1P-S6-1
Yoshikawa N1, Ito H2 1Department
of Pediatrics, Wakayama Medical University, Wakayama, Japan and 2National Children’s Hospital, Tokyo, Japan Knowledge concerning childhood IgA nephropathy
has expanded greatly in the last 10 years. Its importance as the major form
of glomerulonephritis and major contributor to the end-stage renal disease
is becoming apparent in children. Treatment has not yet been established. We
review treatment of IgA nephropathy in children and talk about a controlled
trial by The Japanese Pediatric IgA Nephropathy Treatment Study Group. Seventy-eight children with newly diagnosed IgA nephropathy
showing diffuse mesangial proliferation were randomly assigned to receive
either the combined therapy of prednisolone, azathioprine,
heparin-warfarin, and dipyridamole for two years (group 1) or the
combination of heparin-warfarin and dipyridamole for two years (group 2).
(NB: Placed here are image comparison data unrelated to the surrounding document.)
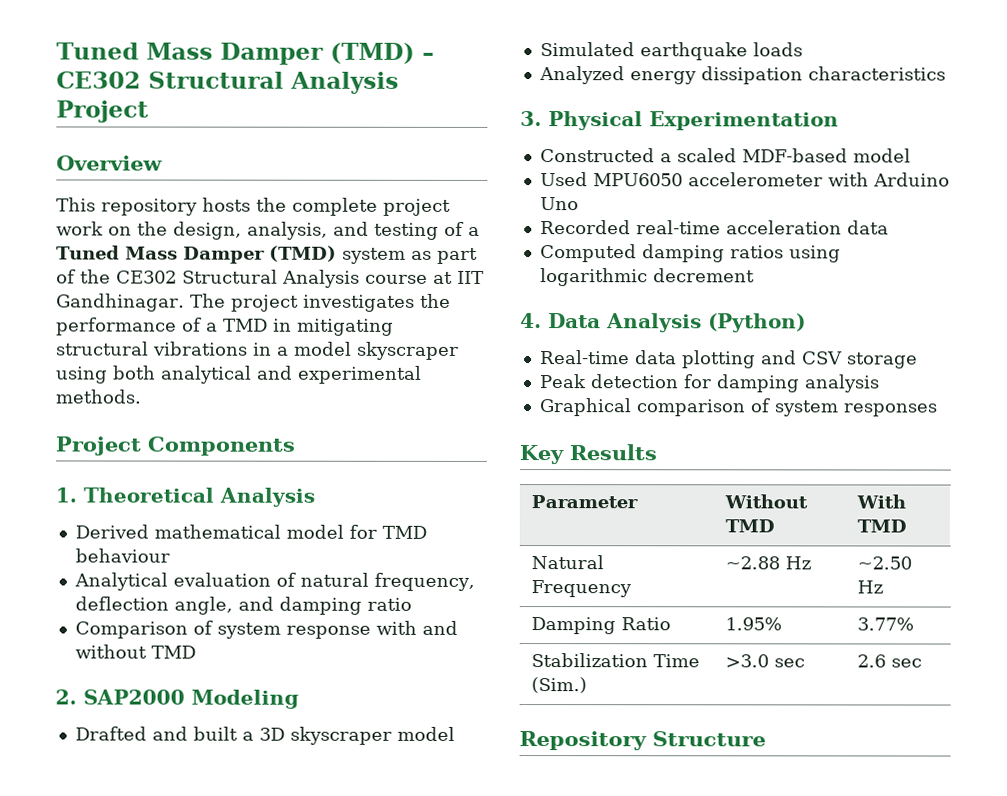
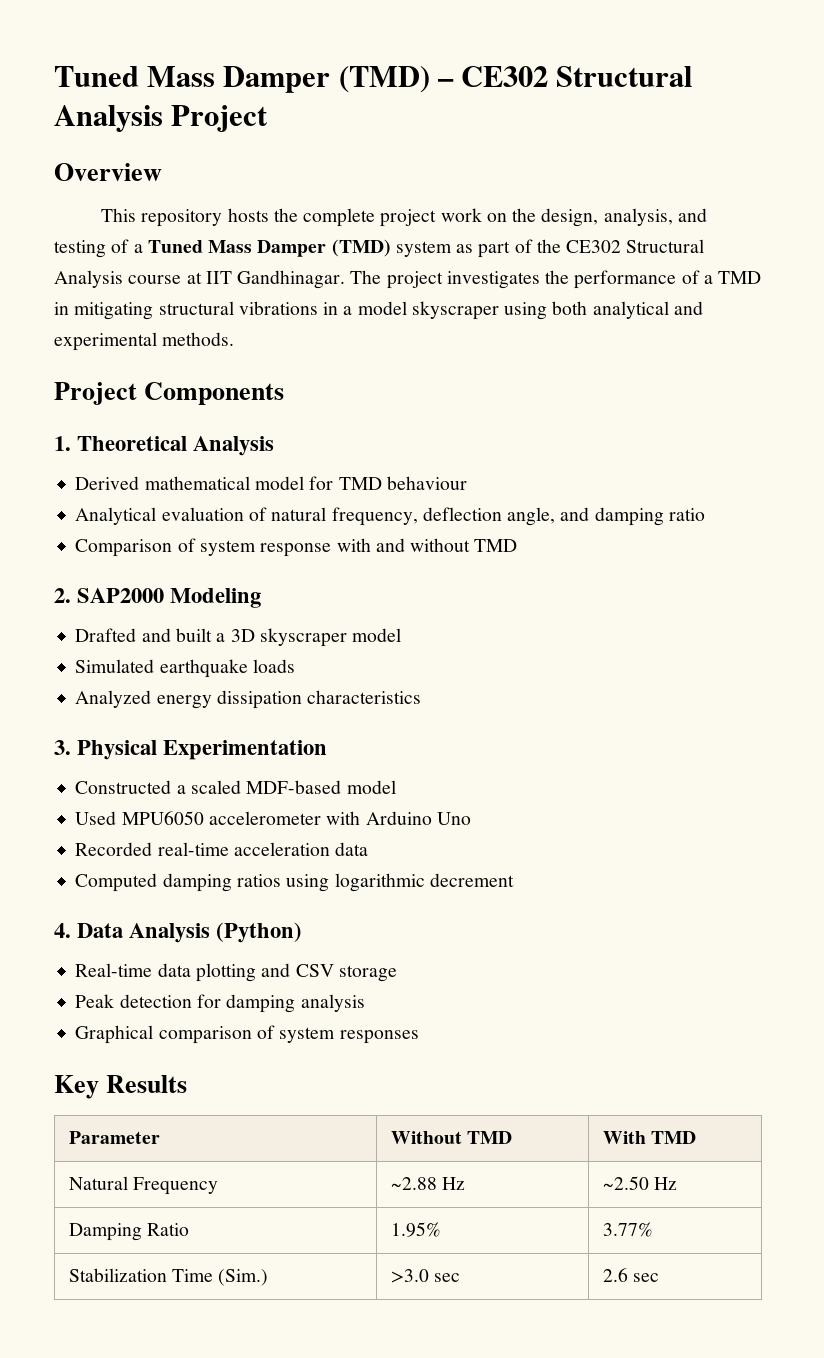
- Repository Structure

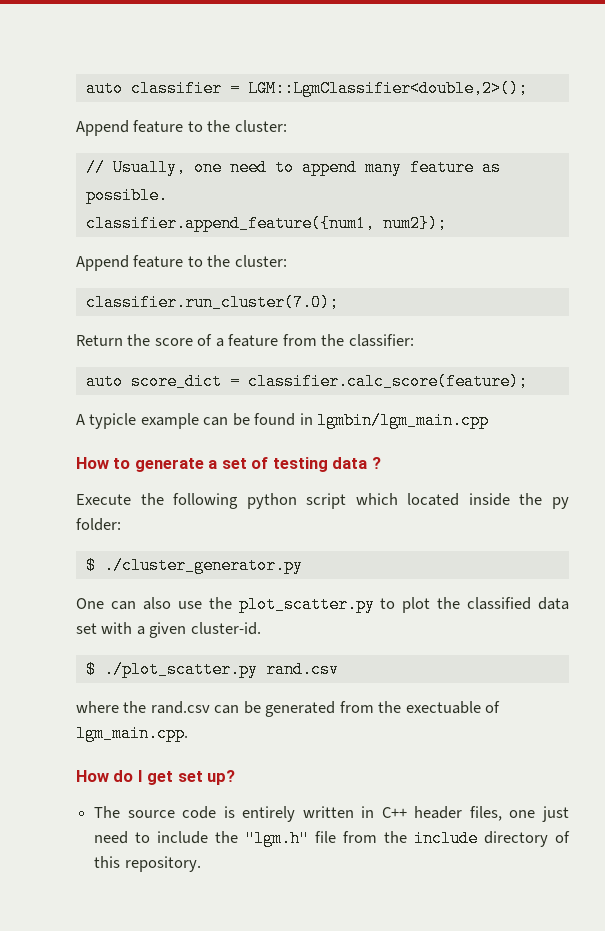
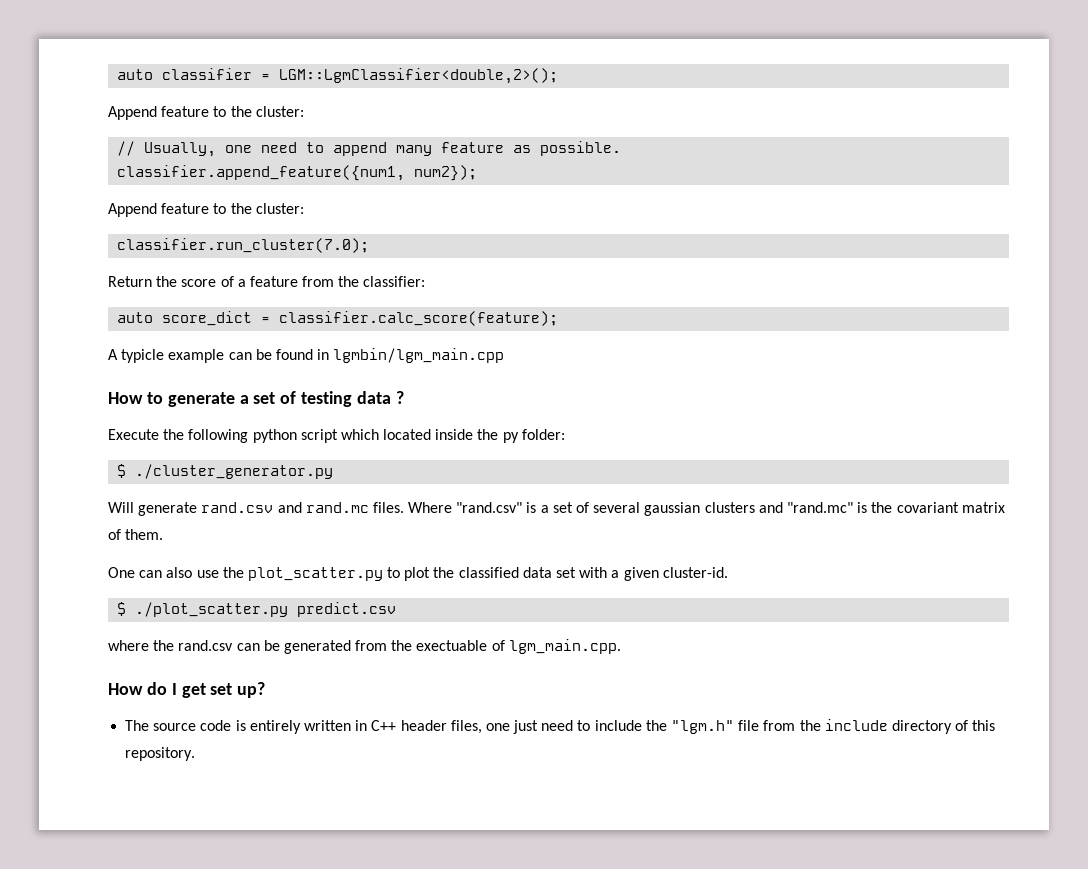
+ Will generate rand.csv and rand.mc files. Where "rand.csv" is a set of several gaussian clusters and "rand.mc" is the covariant matrix of them.
- $ ./plot_scatter.py rand.csv
+ $ ./plot_scatter.py predict.csv

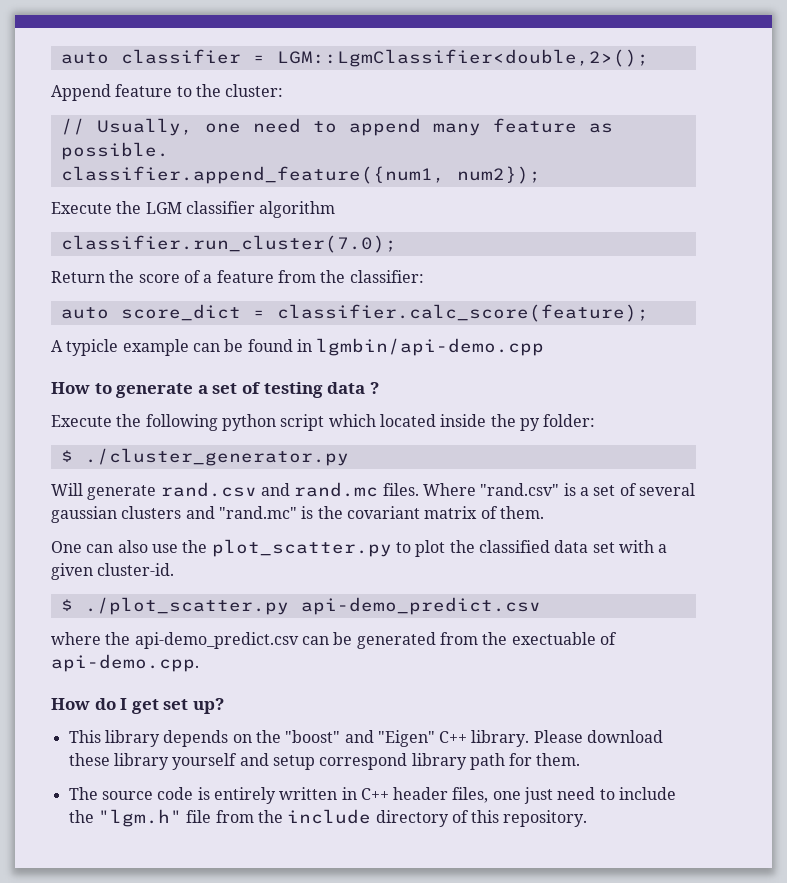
  classifier.append_feature({num1, num2});
- Append feature to the cluster:
+ Execute the LGM classifier algorithm
- A typicle example can be found in lgmbin/lgm_main.cpp
+ A typicle example can be found in lgmbin/api-demo.cpp
- $ ./plot_scatter.py predict.csv
+ $ ./plot_scatter.py api-demo_predict.csv
- where the rand.csv can be generated from the exectuable of lgm_main.cpp.
+ where the api-demo_predict.csv can be generated from the exectuable of api-demo.cpp.
+ This library depends on the "boost" and "Eigen" C++ library. Please download these library yourself and setup correspond library path for them.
Urinary
protein excretion was significantly reduced in group 1 patients, but
remained unchanged in group 2 patients. Serum IgA concentration was also
significantly reduced in group 1 patients, but was unchanged in group 2
patients. Blood pressure and creatinine clearance were normal at the end of
the trial in all but one group 2 patient, who developed chronic renal
insufficiency. The percentage of glomeruli showing sclerosis was unchanged
in group 1 patients, but significantly increased in group 2 patients. The
intensity of mesangial IgA deposits significantly decreased in group 1
patients, but remained unchanged in group 2 patients. The beneficial
effects of prednisolone, azathioprine, heparin-warfarin and dipyridamole
treatment were accompanied by relatively few serious side effects
specifically attributable to the drugs. Renal
survival rate in group 1 was 100% at the 10th year after initial biopsy. Treatment of
children with severe IgA nephropathy with prednisolone, azathioprine,
heparin-warfarin, and dipyridamole for two years early in the course of
disease prevents immunologic renal injury and progression of the disease. A controlled
trial is currently in progress to compare the effects of prednisolone,
azathioprine, heparin-warfarin, and dipyridamole with those of prednisolone
alone in children with severe IgA nephropathy.